There are indeed some sequences that biopython thinks contain non-IUPAC characters, for example:

>medtr.A17_HM341.Medtr0006s0140 medtr.A17_HM341.Medtr0006s0140.1 medtr.A17_HM341.Medtr0006s0140.1 LRR and NB-ARC domain disease resistance protein
MEILISVVAKIAEYTVVPFGRQASYLIFYKGNFKTLKDNVEDLEATRERMNHLVEGETQN
GKVIEKDVLNWLEKVNEVIEKANGLQNDPRNANVSCSAWPFPNLILRHQLSRKATKILKD
VVQVQGKGIFDQVGYLPPLDVVASSSTRDREKYDTRESLKEDIVKALADSTSCNIGVYGL
GGVGKTTLVEKVAQIAKEHKLFDRVVETEVSKNQDIKRIQGEIADSLGLRLEEETNRGRA
ERLRQRIKMEKSILIILDNIWTILVLKEVGIPVGDEHNGCKLLMTSRDQEVLLQMDVPKE
FTFKVELMSENETWSLFQFMAGDVVKDSNLKDLPFQVARKCEGLPLRVVXHHHPSRFLML
NFRLLTNQIGIHKL

The problem is the X towards the end of the second-last line.
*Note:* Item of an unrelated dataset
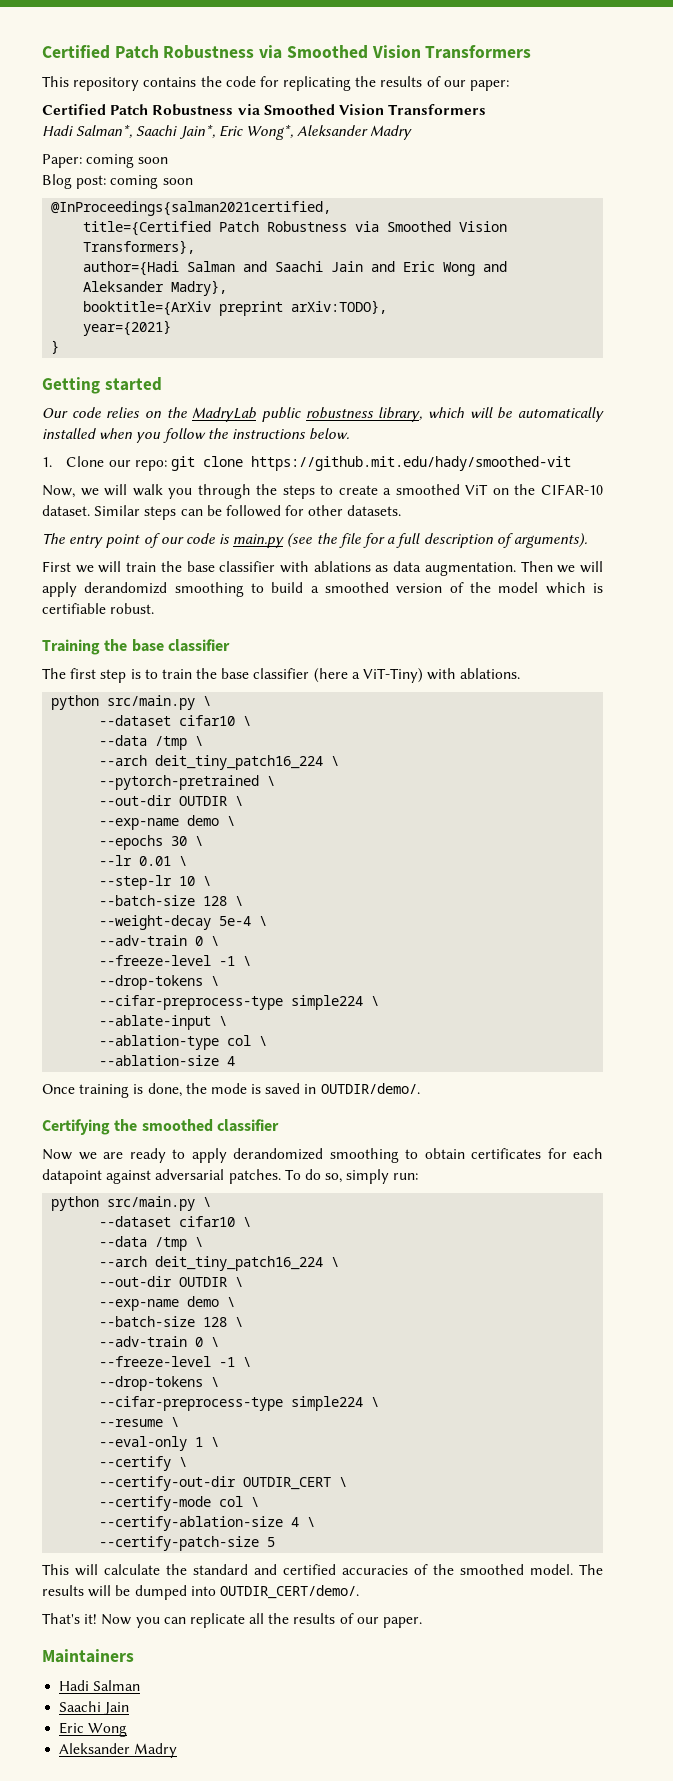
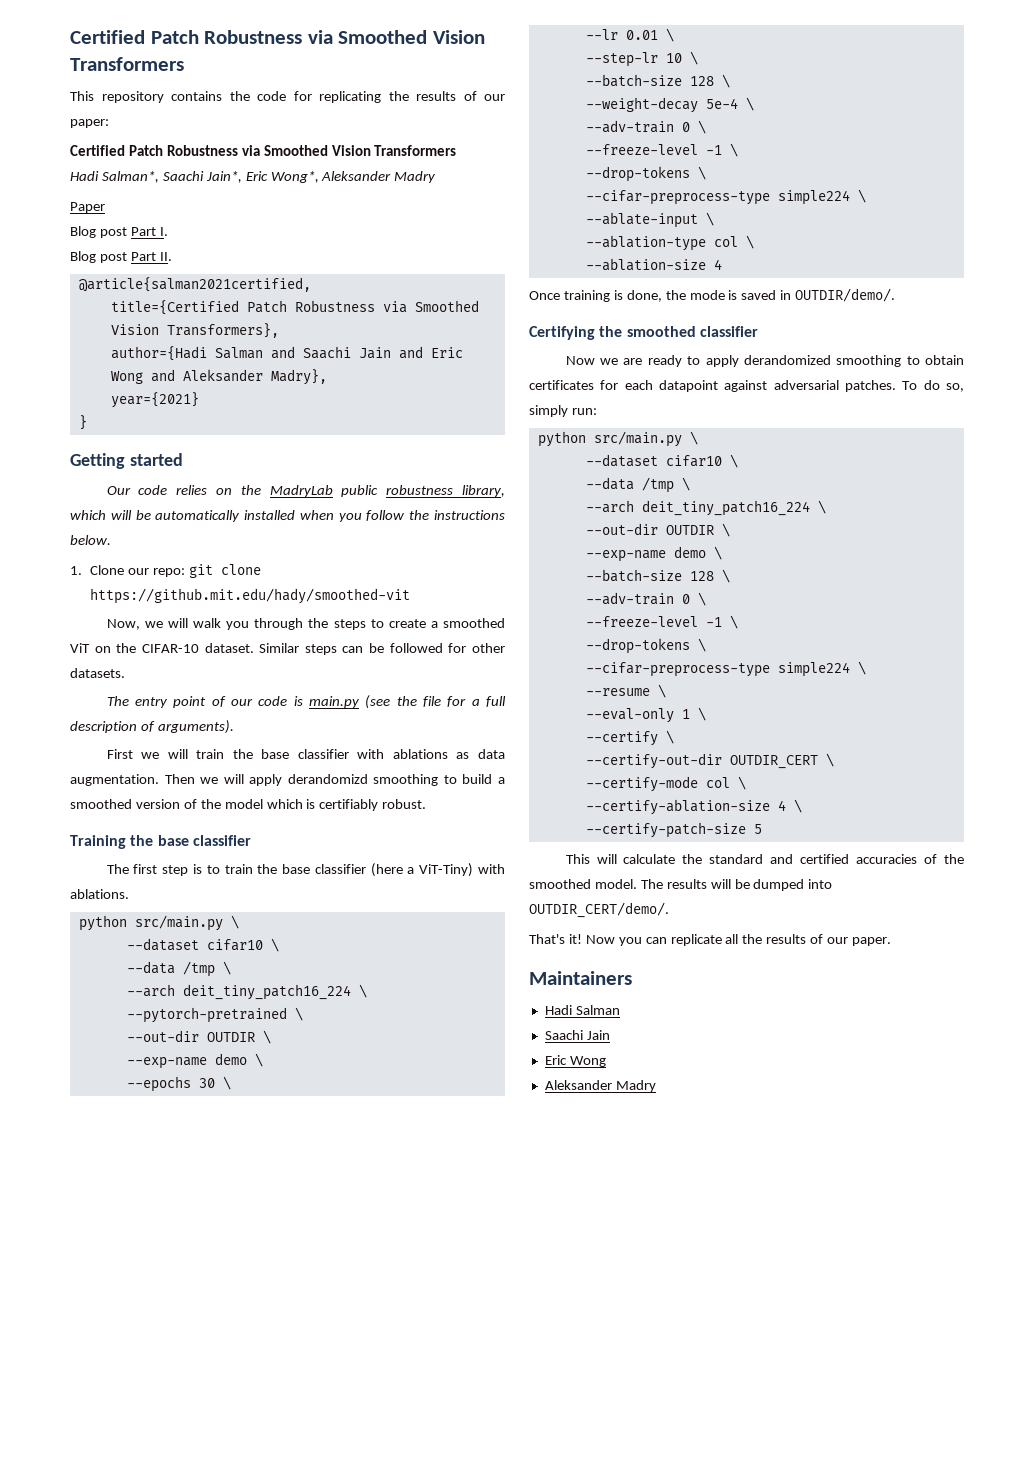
[42,154,169,168] [42,174,193,189] [51,201,332,216] Paper: coming soon // Blog post: coming soon // @InProceedings{salman2021certified, -> [70,202,105,213] [70,226,168,238] [70,251,172,263] [78,277,311,292] Paper // Blog post Part I. // Blog post Part II. // @article{salman2021certified,
[83,300,388,316] // booktitle={ArXiv preprint arXiv:TODO}, -> (327, 377) none
[42,603,106,614] certifiable -> [319,799,379,811] certifiably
It is listed in the IUPAC codes as "any amino acid" but Biopython doesn't include it in its alphabet:

>>> from Bio.Alphabet import IUPAC
>>> IUPAC.protein.letters
'ACDEFGHIKLMNPQRSTVWY'

So I guess this comes down to another question of: How do we want GOMAP to behave when it encounters that X? I don't really know enough about the tools and what difference that makes to them, what do you think?

I've resubmitted another condo job to use the v1.1-dev branch and the code from v1.1-dev git@github.com:Dill-PICL/GOMAP.git but I don't think that should make a difference.

Thyra commented 5 years ago

Yes, the same message comes up with the v1.1-dev branch.

wkpalan commented 5 years ago

Yes, the same message comes up with the v1.1-dev branch.

Do you mean it fails with non IUPAC characters?

wkpalan commented 5 years ago

I have updated the v1.1-dev branch to use "Bio.Alphabet.IUPAC.ExtendedIUPACProtein" to allow the use of X. I am not sure how the different tools will deal with this, but a simple missing amino acid should not create any issues with the methods we have been using so far

Thyra commented 5 years ago

I'll give it a try, thank you! It seems that the other tools at least are running through even though I ofc don't know whether that X had an influence on the results (e.g. does blast understand it could be any amino acid or does it specifically look for an X). But I agree, allowing it is probably the best we can do, taking it out and changing the sequence would certainly be a bad idea.